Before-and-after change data
————

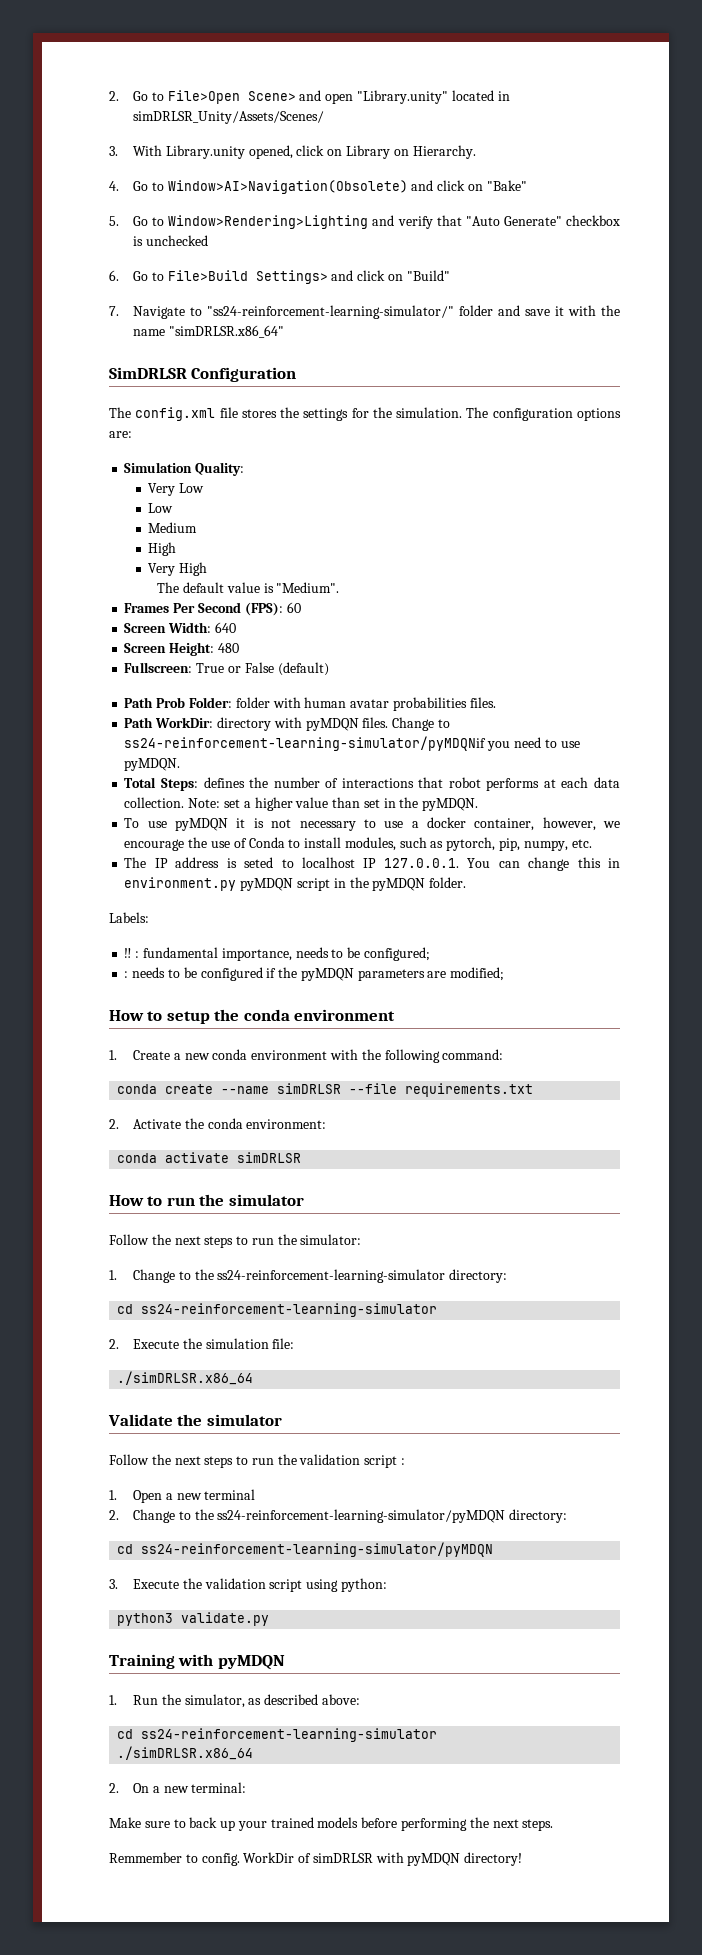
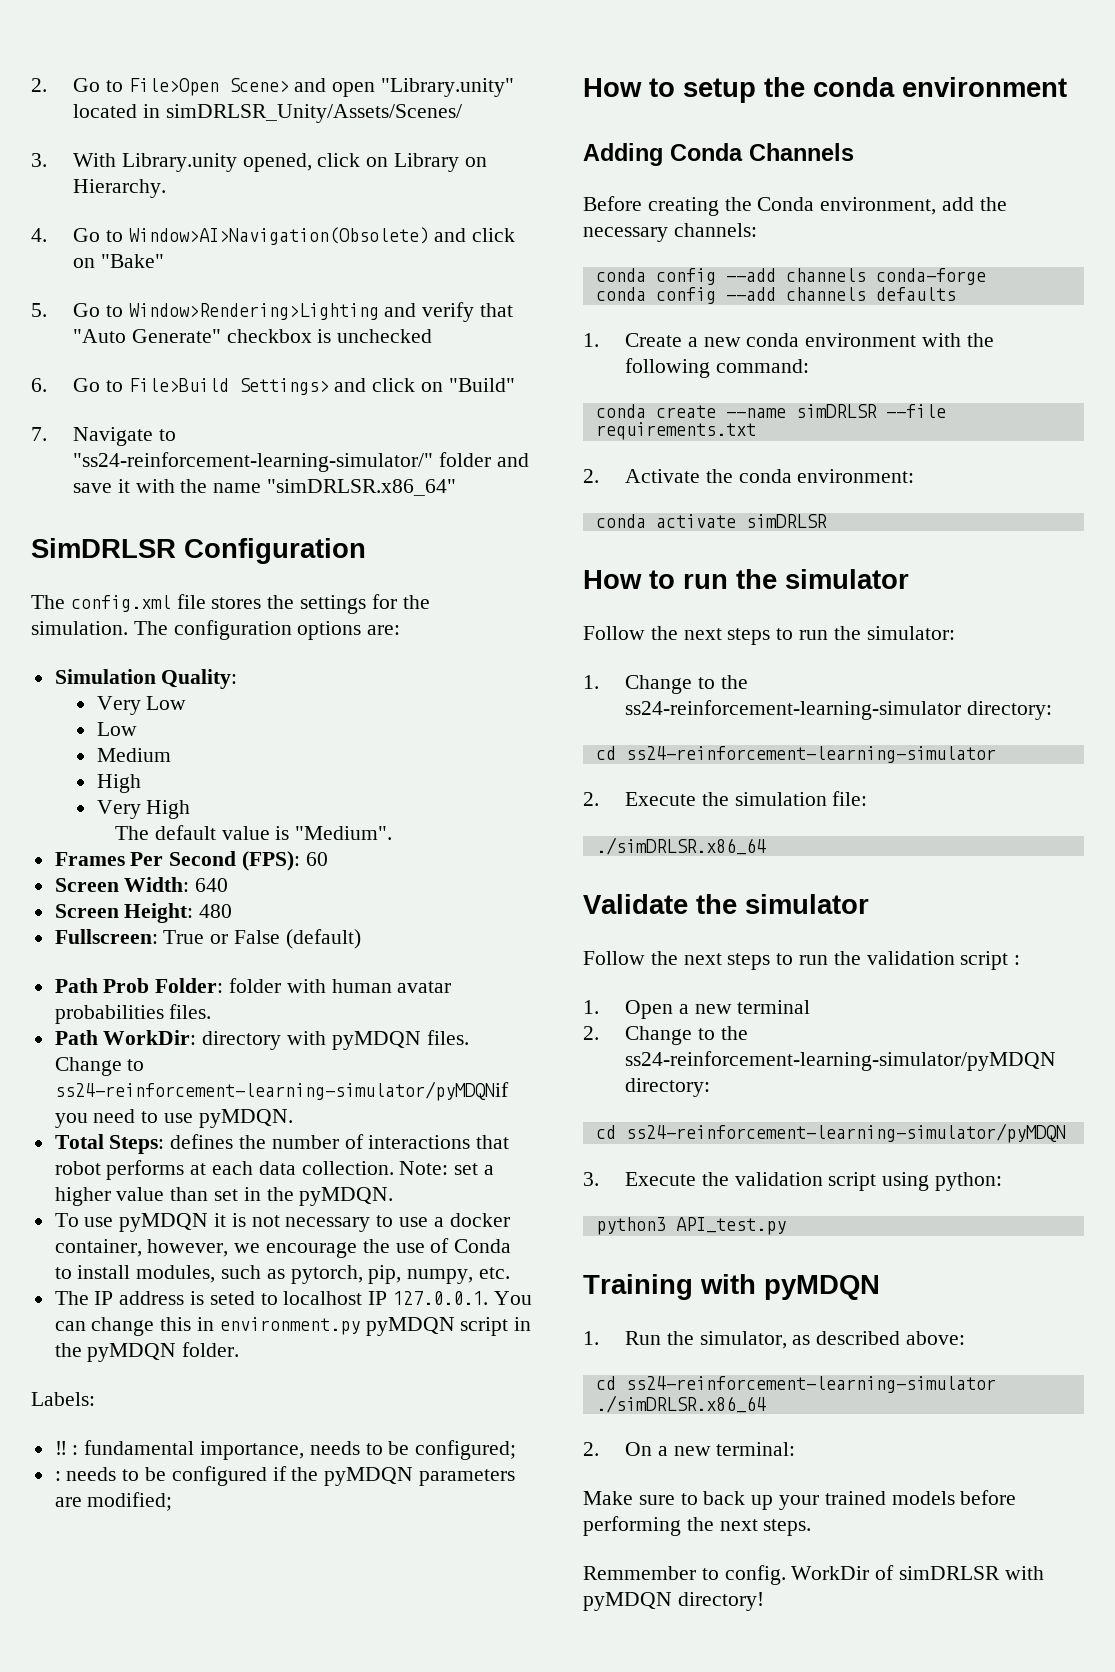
+ Adding Conda Channels
+ Before creating the Conda environment, add the necessary channels:
+ conda config --add channels conda-forge
+ conda config --add channels defaults
- python3 validate.py
+ python3 API_test.py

————

Could the entries above be written out word for word, pictures excluded?

SOLUTION TO THE PROBLEM
+ Adding Conda Channels
+ Before creating the Conda environment, add the necessary channels:
+ conda config --add channels conda-forge
+ conda config --add channels defaults
- python3 validate.py
+ python3 API_test.py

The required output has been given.